Sunday, July 29, 2007

She Said or Said She?

A few weeks ago, Elodia blogged about Self-Editing for Fiction Writers by Browne & King. It was the first editing book that I read about writing and it turns out the best I've read. I have learned so much from it. I originally read it about four years ago. One of the things that I learned is that you write: "Hello," she said and not "Hello," said she. So, naturally, I had to go back to my manuscripts and change all of those.

My question is, why do I still find that technique -- said she in some books that I read. I haven't read any of the Harry Potter books (or seen any of the movies). Please don't blast me. I know I'm like the only one in the world. Sorry. Please, still be my friends. Anyway, I recently skimmed a few pages in the latest Harry Potter book while I was at the grocery store. She uses that technique as well? Is it acceptable, then? I was really under the impression that you don't do that.
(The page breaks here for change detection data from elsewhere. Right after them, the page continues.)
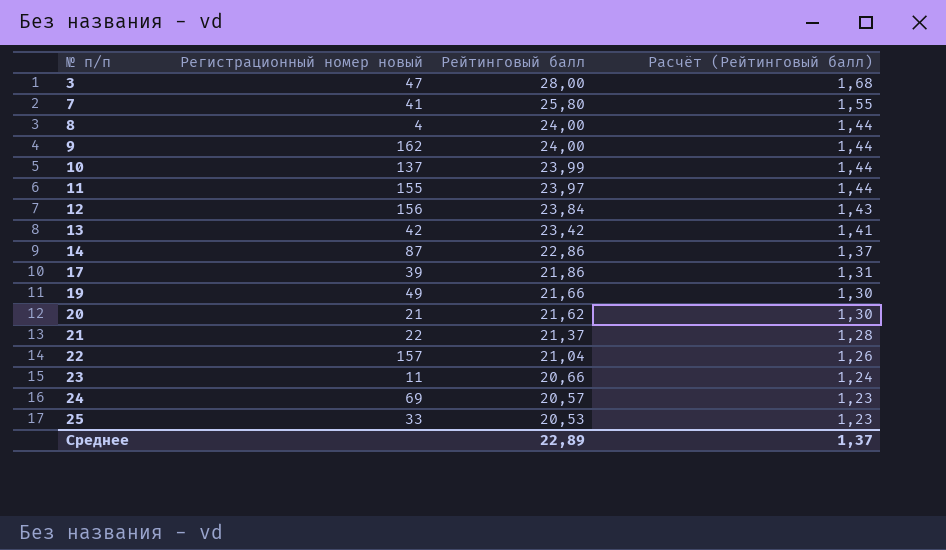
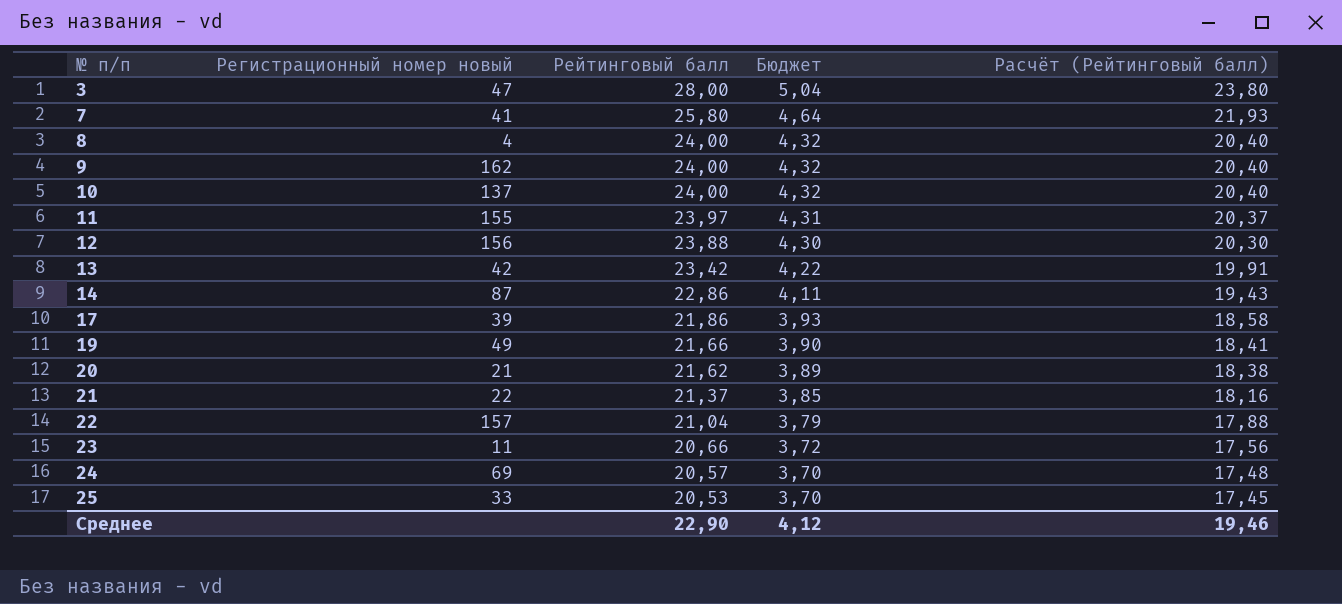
column Бюджет | formula: none -> [Рейтинговый балл] * 0,18
column Расчёт (Рейтинговый балл) | formula: [Рейтинговый балл] * 0,06 -> [Рейтинговый балл] * 0,85
10 | Рейтинговый балл: 23,99 -> 24,00
12 | Рейтинговый балл: 23,84 -> 23,88
Среднее | Рейтинговый балл: 22,89 -> 22,90
Среднее | Расчёт (Рейтинговый балл): 1,37 -> 19,46

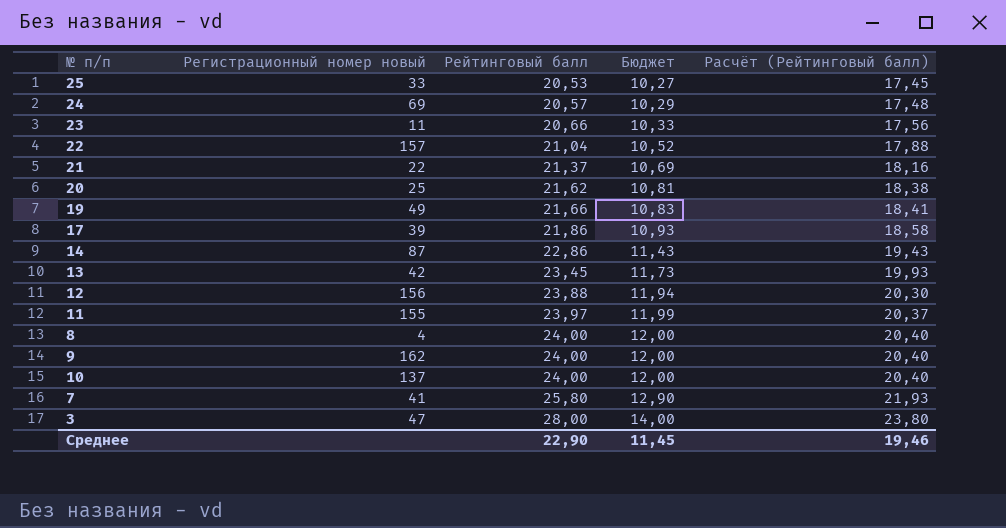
row order: № п/п ascending -> Рейтинговый балл ascending
column Бюджет | formula: [Рейтинговый балл] * 0,18 -> [Рейтинговый балл] * 0,5
20 | Регистрационный номер новый: 21 -> 25
13 | Рейтинговый балл: 23,42 -> 23,45
13 | Расчёт (Рейтинговый балл): 19,91 -> 19,93
Среднее | Бюджет: 4,12 -> 11,45

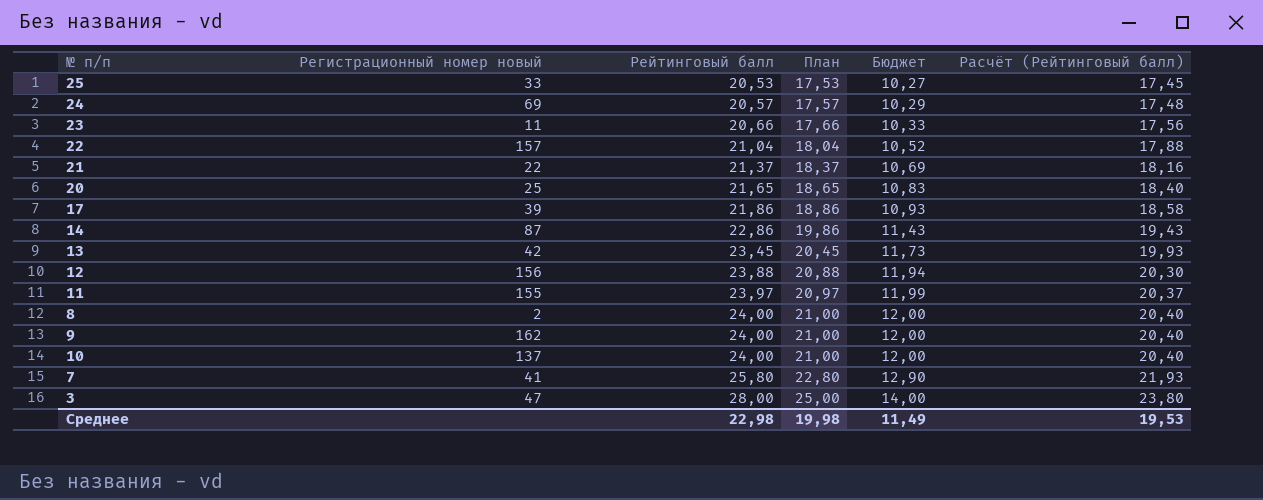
column План | formula: none -> [Рейтинговый балл] - 3
row 19: 49 | 21,66 | 10,83 | 18,41 -> none
20 | Рейтинговый балл: 21,62 -> 21,65
20 | Бюджет: 10,81 -> 10,83
20 | Расчёт (Рейтинговый балл): 18,38 -> 18,40
8 | Регистрационный номер новый: 4 -> 2
Среднее | Рейтинговый балл: 22,90 -> 22,98
Среднее | Бюджет: 11,45 -> 11,49
Среднее | Расчёт (Рейтинговый балл): 19,46 -> 19,53

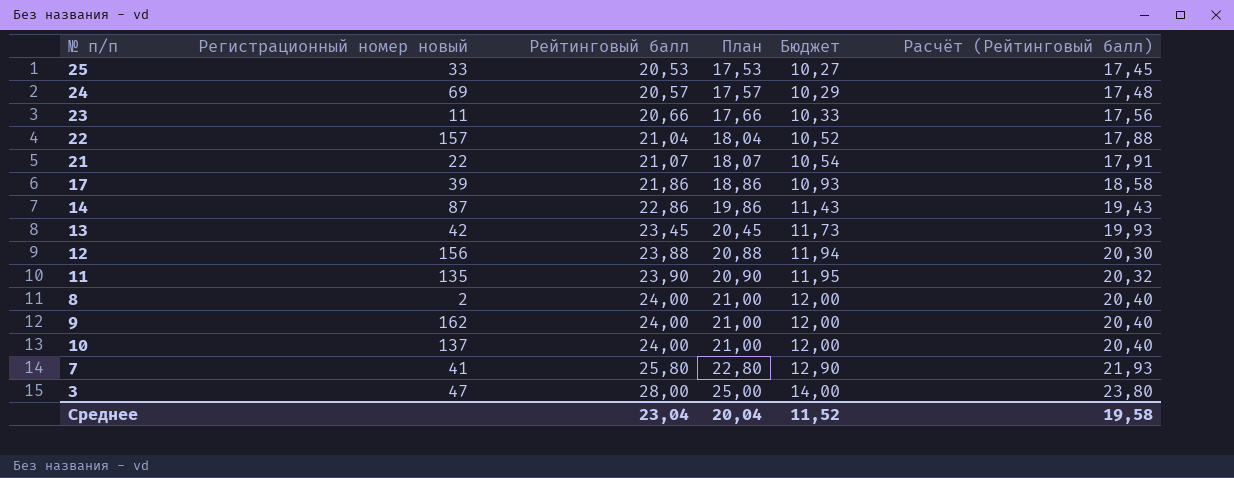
row 20: 25 | 21,65 | 18,65 | 10,83 | 18,40 -> none
21 | Рейтинговый балл: 21,37 -> 21,07
21 | План: 18,37 -> 18,07
21 | Бюджет: 10,69 -> 10,54
21 | Расчёт (Рейтинговый балл): 18,16 -> 17,91
11 | Регистрационный номер новый: 155 -> 135
11 | Рейтинговый балл: 23,97 -> 23,90
11 | План: 20,97 -> 20,90
11 | Бюджет: 11,99 -> 11,95
11 | Расчёт (Рейтинговый балл): 20,37 -> 20,32
Среднее | Рейтинговый балл: 22,98 -> 23,04
Среднее | План: 19,98 -> 20,04
Среднее | Бюджет: 11,49 -> 11,52
Среднее | Расчёт (Рейтинговый балл): 19,53 -> 19,58

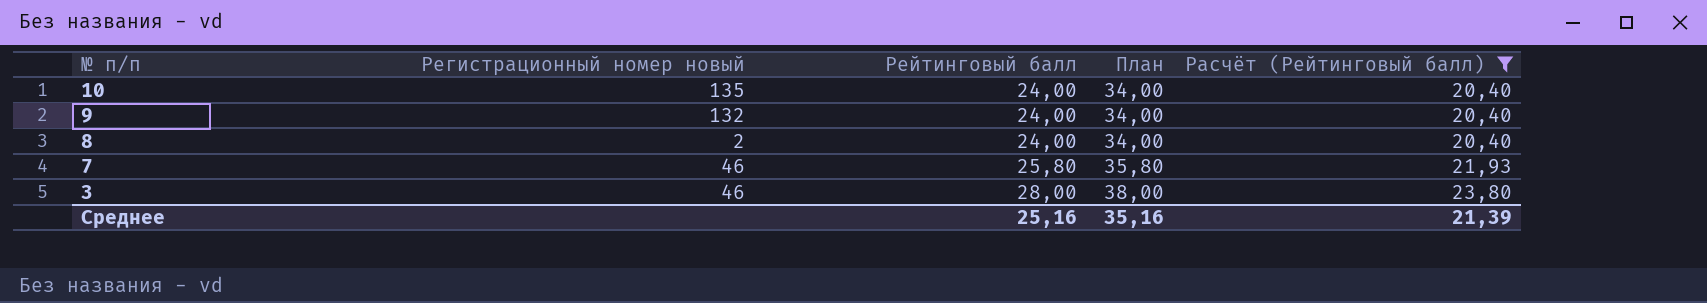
filter: none -> Расчёт (Рейтинговый балл) >= 20,40
row order: Рейтинговый балл ascending -> № п/п descending
column Бюджет | formula: [Рейтинговый балл] * 0,5 -> none
column План | formula: [Рейтинговый балл] - 3 -> [Рейтинговый балл] + 10
10 | Регистрационный номер новый: 137 -> 135
9 | Регистрационный номер новый: 162 -> 132
7 | Регистрационный номер новый: 41 -> 46
3 | Регистрационный номер новый: 47 -> 46
Среднее | Рейтинговый балл: 23,04 -> 25,16
Среднее | План: 20,04 -> 35,16
Среднее | Расчёт (Рейтинговый балл): 19,58 -> 21,39

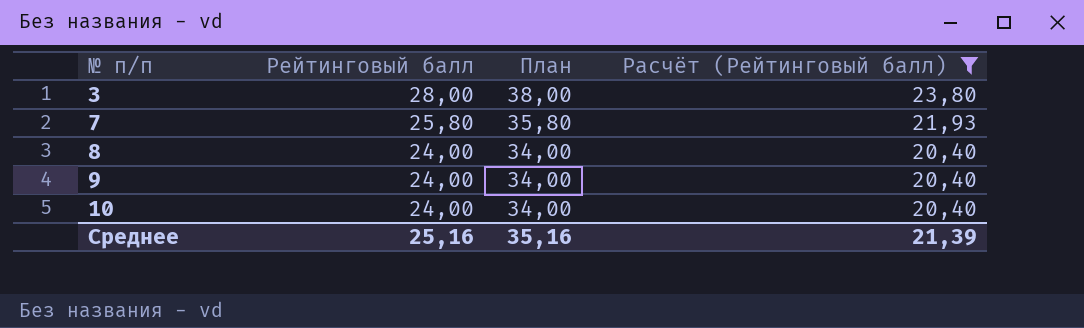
row order: № п/п descending -> № п/п ascending
column Регистрационный номер новый | position: 2 -> none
While we're on the subject of things you don't do. What is the deal with switching point of views every other paragraph? I am currently reading my first ever Nora Roberts book. I've never read one before, but apparently she's written a lot of books. Anyway, she constantly switches from one POV to another. Again, referring back to the Self-Editing book, you're not supposed to do this. I'm always careful not to do this because that's what I was taught. How is it that so many authors in the national market, as well as the LDS market switch POV's. How unacceptable is it if they're doing it? Does this bother anyone else when they're reading? It drives me crazy. Sometimes, I don't want to finish a book because I can't keep up with POV"s. Of course, I did it too when I first started writing, but that was before I read that you weren't supposed to. Do some authors just get to be so famous and best-selling that nobody cares that they don't follow the rules?


Tamra Norton said...

I think the rule is, once you've made the NYT Bestseller list twice, you can do whatever you want. :)

Seriously, I have no clue. I'm just finishing HP6 (I think I'll be done tonight--I know, I'm late) and she breaks a lot of "rules." But she's such a fantastic storyteller that I guess it doesn't matter.

Robyn Heirtzler said...

Working in newspaper as long as I have, I get easily annoyed with books or articles for that matter. There are so many rules that are broken constantly and I quite often throw out the newspaper or put down a book after just a paragraph or two.
One that particularly bothers me is the meeting will be held. You hold babies, not meetings! Yes, I know all about the he said vs. said he also.
The POV thing ... oh, yeah, I go nuts when it switches so often. Books that do that aren't worth my time to read them.
There are rules that should be followed and as far as some of the bestselling authors go, they sell for their names, hence they are more easily able to break those rules.
While I'm here, let me plug my favorite writing book, Characters and Viewpoint by Orson Scott Card. It is a MUST for any serious writer.

Karlene said...

She said vs said she--English usage changes over time and not always for the better. My pet peeve is the move to get rid of all irregular verbs. (Ex: replacing "lit" with "lighted".)

If you're writing for modern American English readers, it is always "she said." "Said she" is more formal and British.

Tristi Pinkston said...

British usage is different from American usage, so you will find different structures in a book written by a Brit. But like Tami said, she gets away with stuff because she's Rowling! :)

As far as the POV thing goes, some authors get away with a lot. I really dislike such rapid shifts in POV and think it's a mark of unprofessionalism. You will, however, find a lot of varying viewpoints on that. A good rule of thumb in any case -- if the reader is confused, don't do it.